Qui êtes-vous Élisabeth Gervais ?

Une pionnière de l'œnologie

Je n’ai que très peu d’ouvrages anciens traitant du vin des points de vue scientifique et technique et qui fassent la part belles aux femmes. L’un d’entre eux est l’« Opuscule sur la vinification ». Écrit par J.A. Gervais, il fait état d’un procédé qu’il attribue à Élisabeth Gervais, sa sœur. Cet opuscule est paru en 1820, avec deux tirages dont le premier est orné d’une jolie vignette et dont le second, sans vignette, est augmenté de deux lettres de félicitations, dont une de Chaptal.

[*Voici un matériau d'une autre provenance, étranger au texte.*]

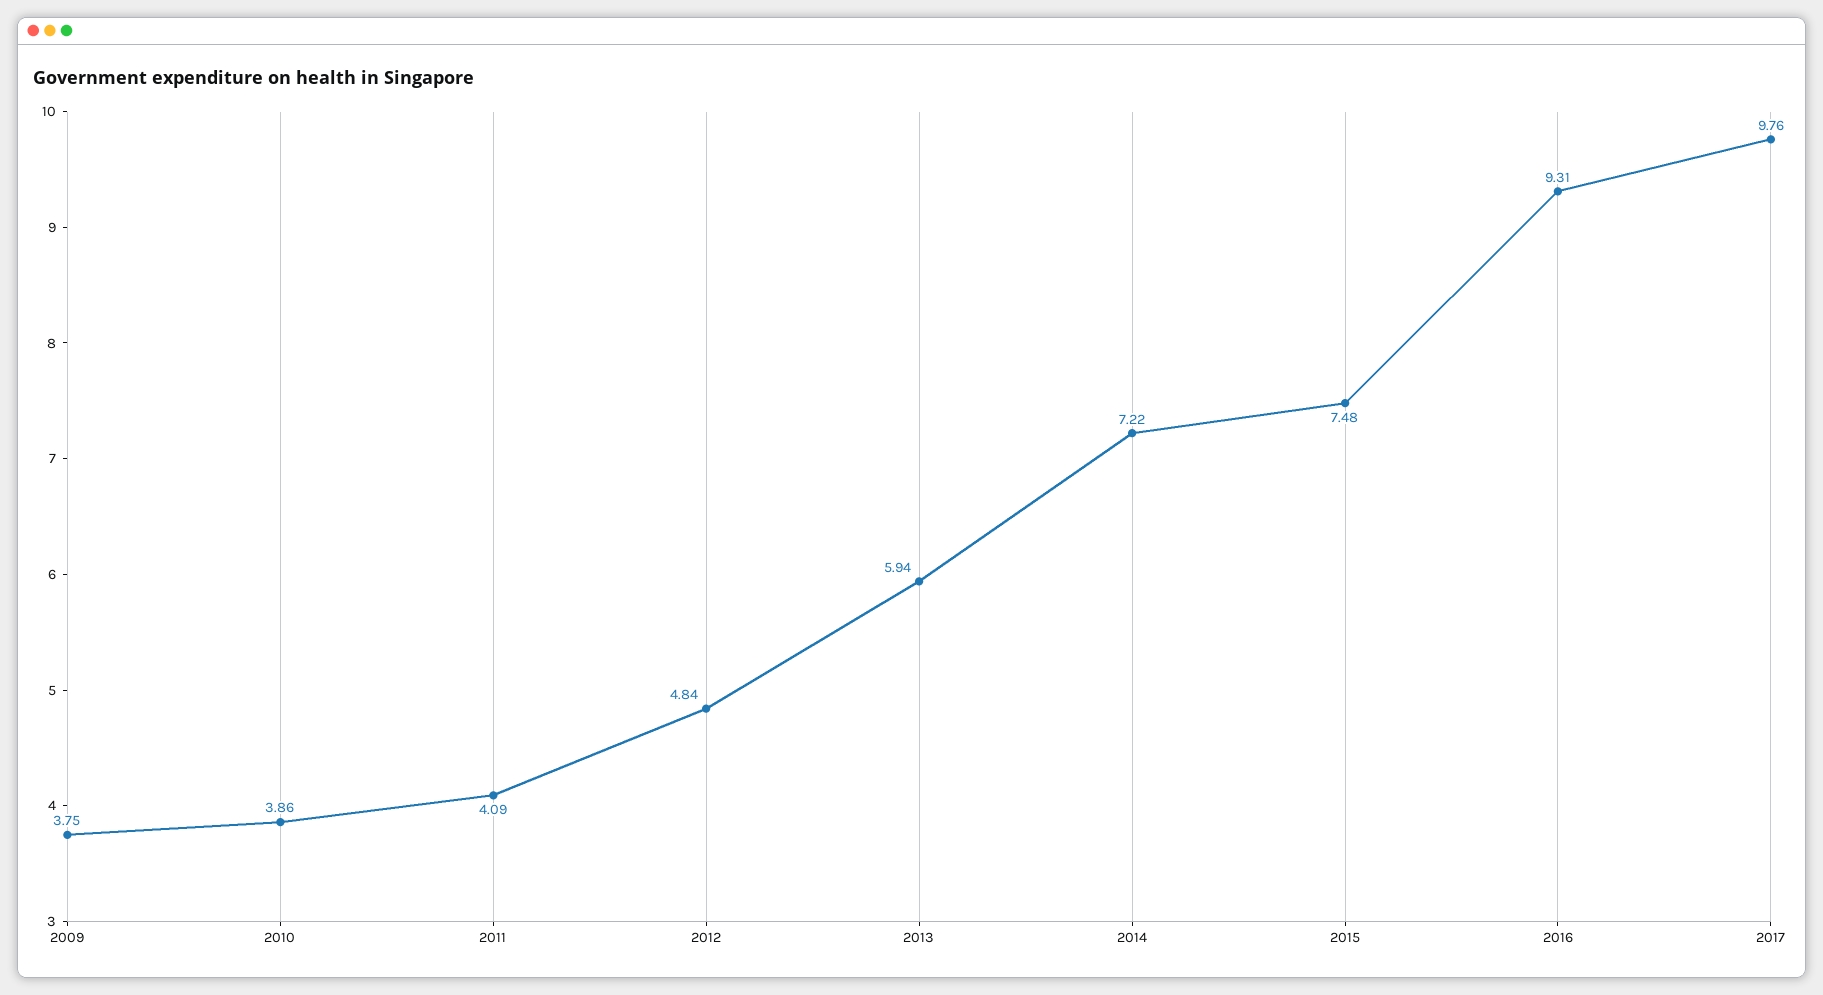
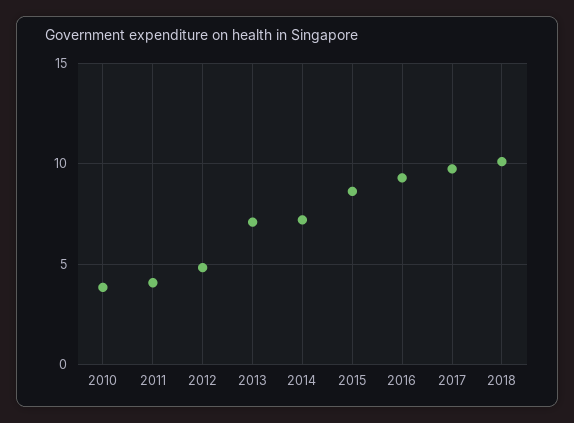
2009: 3.75 -> none
2013: 5.94 -> 7
2015: 7.48 -> 8.5
2018: none -> 10

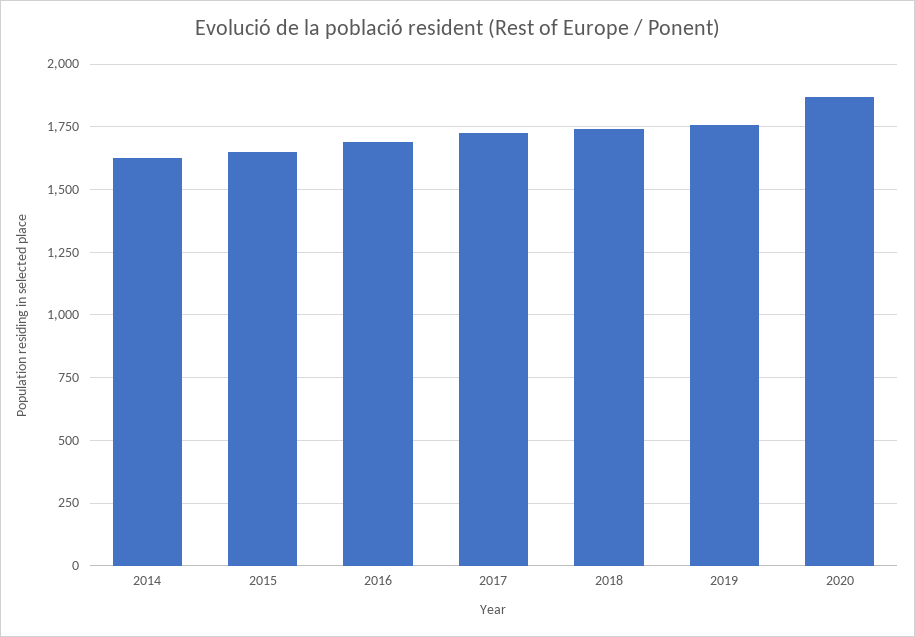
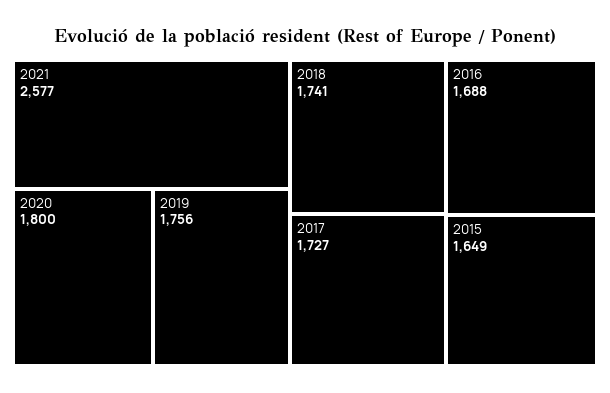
2014: 1625 -> none
2020: 1875 -> 1800
2021: none -> 2577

Nota: le « procédé de Mademoiselle Gervais » est ... « emprunté » à Dom Nicolas Casbois (professeur de physique et membre de l’Académie de sciences de Metz) qui publie à ce sujet dès 1782. Casbois n’est, bien entendu, jamais évoqué par J.A. Gervais.

De quoi s’agit-il ?


De répondre à un problème majeur: la gestion des gaz pendant et après la fermentation alcoolique et les conséquences qualitatives de cette gestion.

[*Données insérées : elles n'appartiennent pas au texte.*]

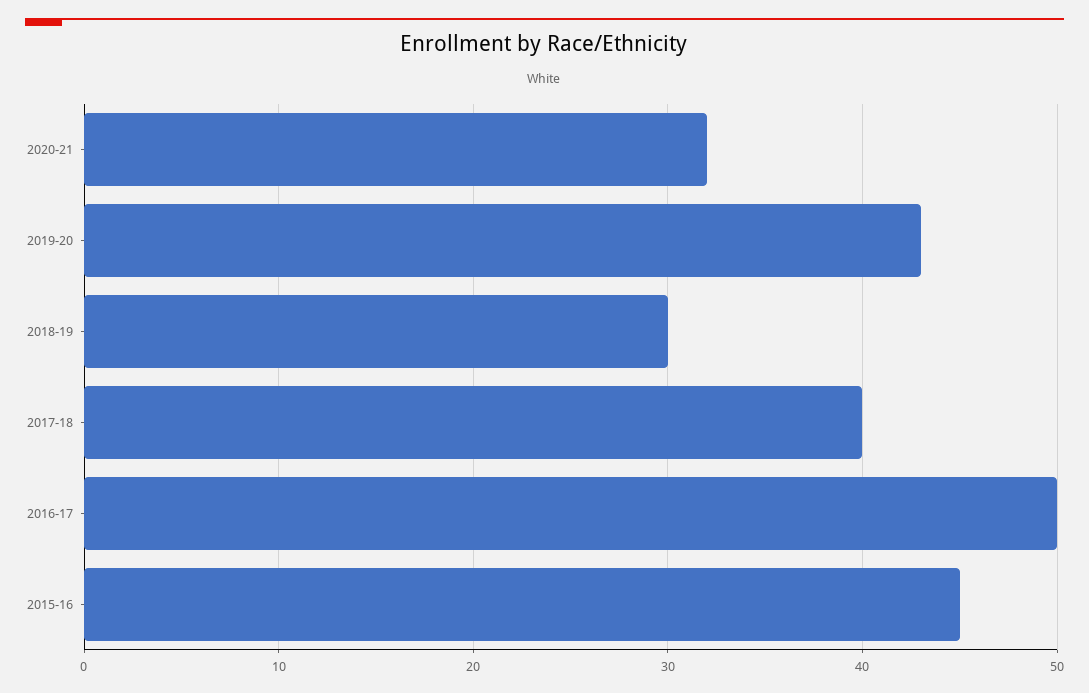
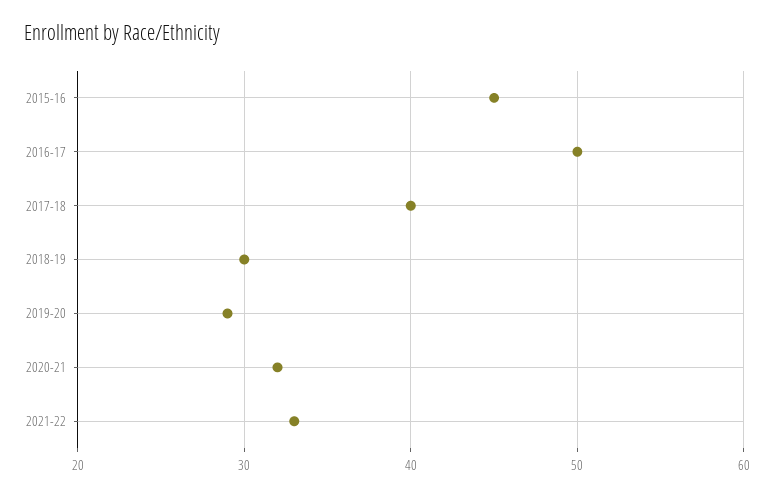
2019-20: 43 -> 29
2021-22: none -> 33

S’il omet Casbois, l’Opuscule de Gervais rend un hommage appuyé à Chaptal et cite ses écrits dans le Dictionnaire de l’Agriculture coordonné par l’Abbé Rozier:
« Si le vin fermenté dans des vases fermés est plus généreux et plus agréable au goût, la raison en est qu’il a retenu l’arôme et l’alcool qui se perdent en partie dans une fermentation qui se fait à l’air libre; car outre que la chaleur les dissipe, l’acide carbonique les entraîne dans un état de dissolution absolu.
Le libre contact atmosphérique précipite la fermentation et occasionne unegrande déperdition des principes en alcool et arômes, tandis que, d’un autre côté, la soustraction de ce contact, ralentit le mouvement, menace d’explosion et de rupture, et la fermentation n’est complète qu’à la longue. »
Il faut donc, nous dit Gervais, permettre au gaz carbonique de s’échapper pendant la fermentation alcoolique (mais aussi pendant la fermentation insensible), et «conserver au vin tout son bouquet» tout en limitant les pertes d’alcool.

Le but est de préserver et même d’augmenter la qualité du vin. Pour cela le procédé de Mademoiselle Gervais associe deux idées lumineuses :

- protéger le vin de l’oxygène qui dégraderait sa qualité,
- récupérer et ré incorporer au vin les facteurs de qualité (alcool et arômes) qui sans cela auraient été perdus dans l’air atmosphérique. Cette réincorporation étant effectuée par passage dans la vendange elle permet, de surcroît, d’apporter de la couleur au vin.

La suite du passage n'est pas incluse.